RECORDS PROVIDED:
====

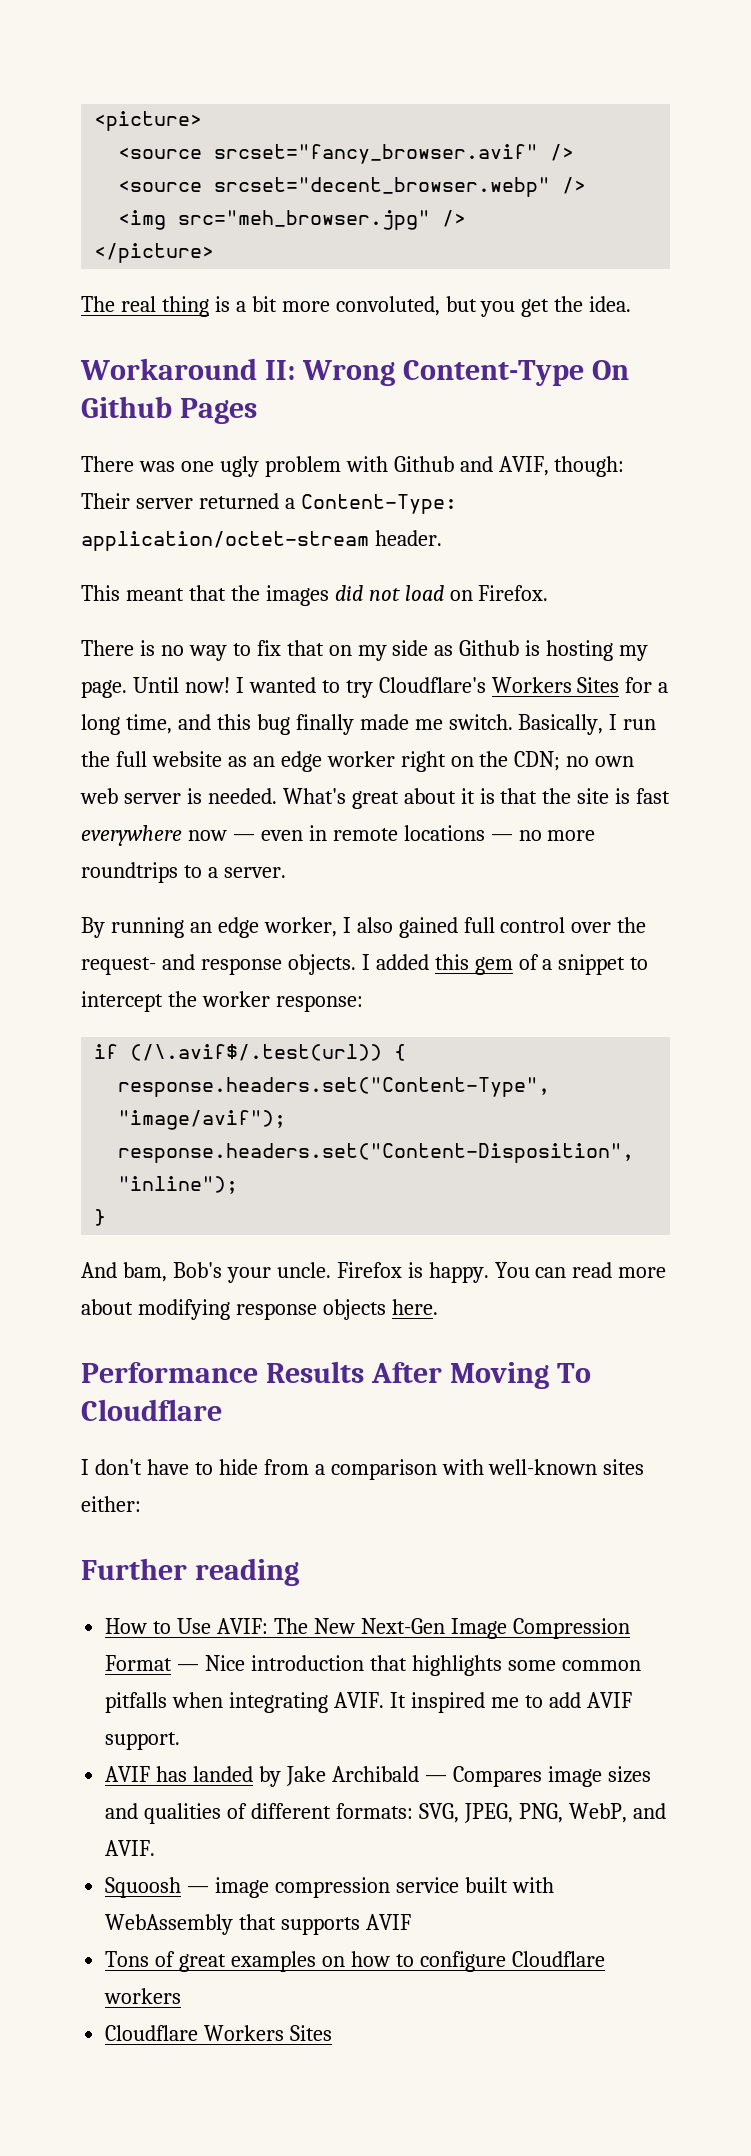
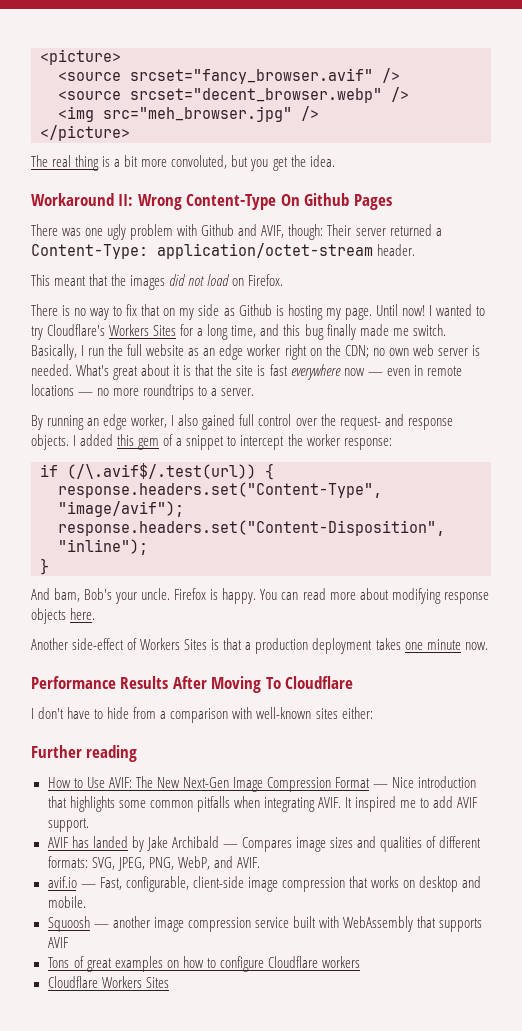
(438, 1307) none -> [31,638,488,654] // Another side-effect of Workers Sites is that a production deployment takes one minute now.
(156, 1848) none -> [47,876,482,892] [47,896,86,908] // avif.io — Fast, configurable, client-side image compression that works on desktop and mobile.
(210, 1889) none -> [112,916,150,928] another

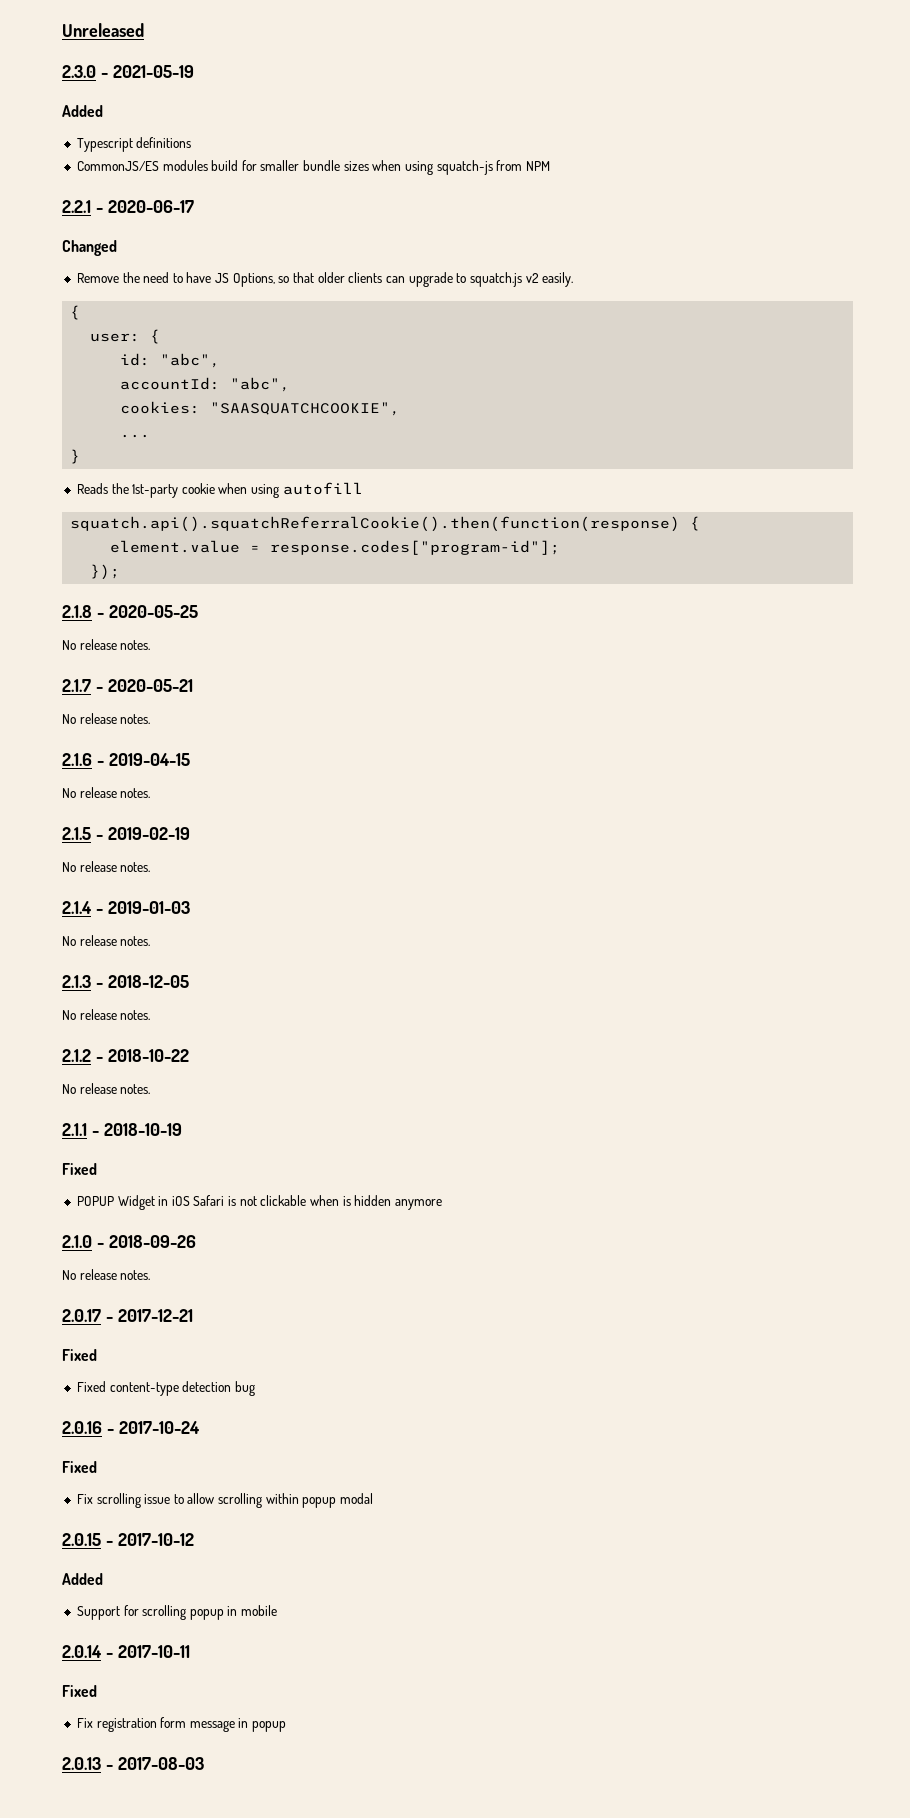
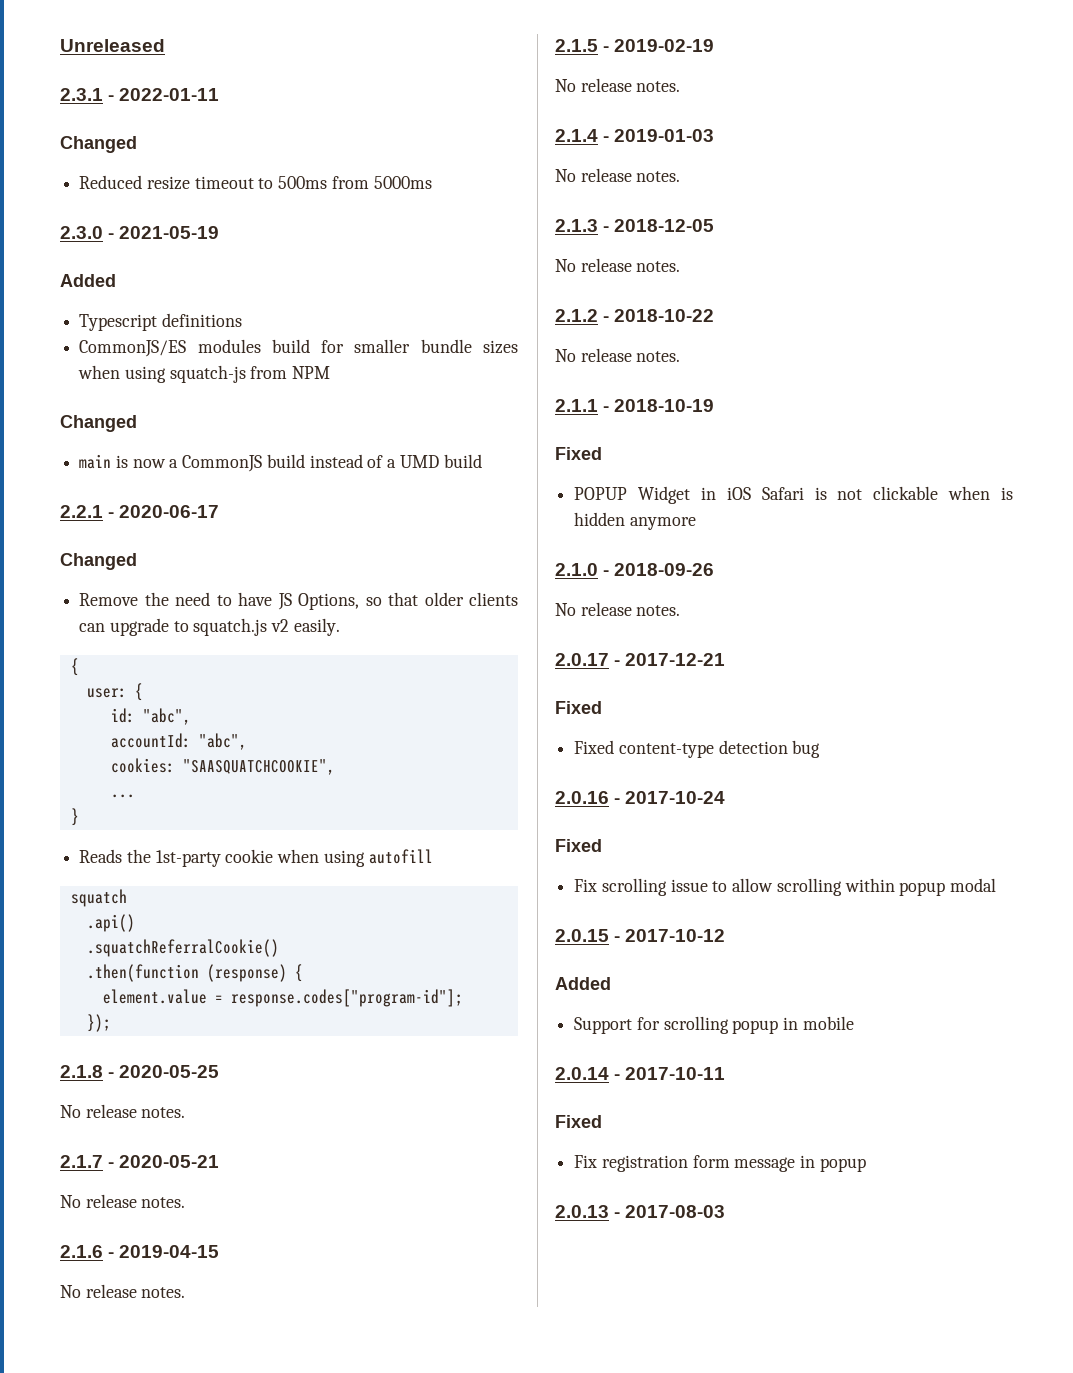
(144, 30) none -> [60,88,220,101] [60,136,137,153] [79,175,432,190] // 2.3.1 - 2022-01-11 // Changed // Reduced resize timeout to 500ms from 5000ms
(550, 166) none -> [60,415,137,432] [79,454,482,472] // Changed // main is now a CommonJS build instead of a UMD build
[70,516,681,532] squatch.api().squatchReferralCookie().then(function(response) -> [70,889,127,907] [86,914,135,932] [86,939,279,957] [86,964,287,982] squatch // .api() // .squatchReferralCookie() // .then(function (response)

====

ACTION ITEM:
Your task is to repeat the material above exactly, without its pictures.

WRITTEN SOLUTION:
(438, 1307) none -> [31,638,488,654] // Another side-effect of Workers Sites is that a production deployment takes one minute now.
(156, 1848) none -> [47,876,482,892] [47,896,86,908] // avif.io — Fast, configurable, client-side image compression that works on desktop and mobile.
(210, 1889) none -> [112,916,150,928] another

(144, 30) none -> [60,88,220,101] [60,136,137,153] [79,175,432,190] // 2.3.1 - 2022-01-11 // Changed // Reduced resize timeout to 500ms from 5000ms
(550, 166) none -> [60,415,137,432] [79,454,482,472] // Changed // main is now a CommonJS build instead of a UMD build
[70,516,681,532] squatch.api().squatchReferralCookie().then(function(response) -> [70,889,127,907] [86,914,135,932] [86,939,279,957] [86,964,287,982] squatch // .api() // .squatchReferralCookie() // .then(function (response)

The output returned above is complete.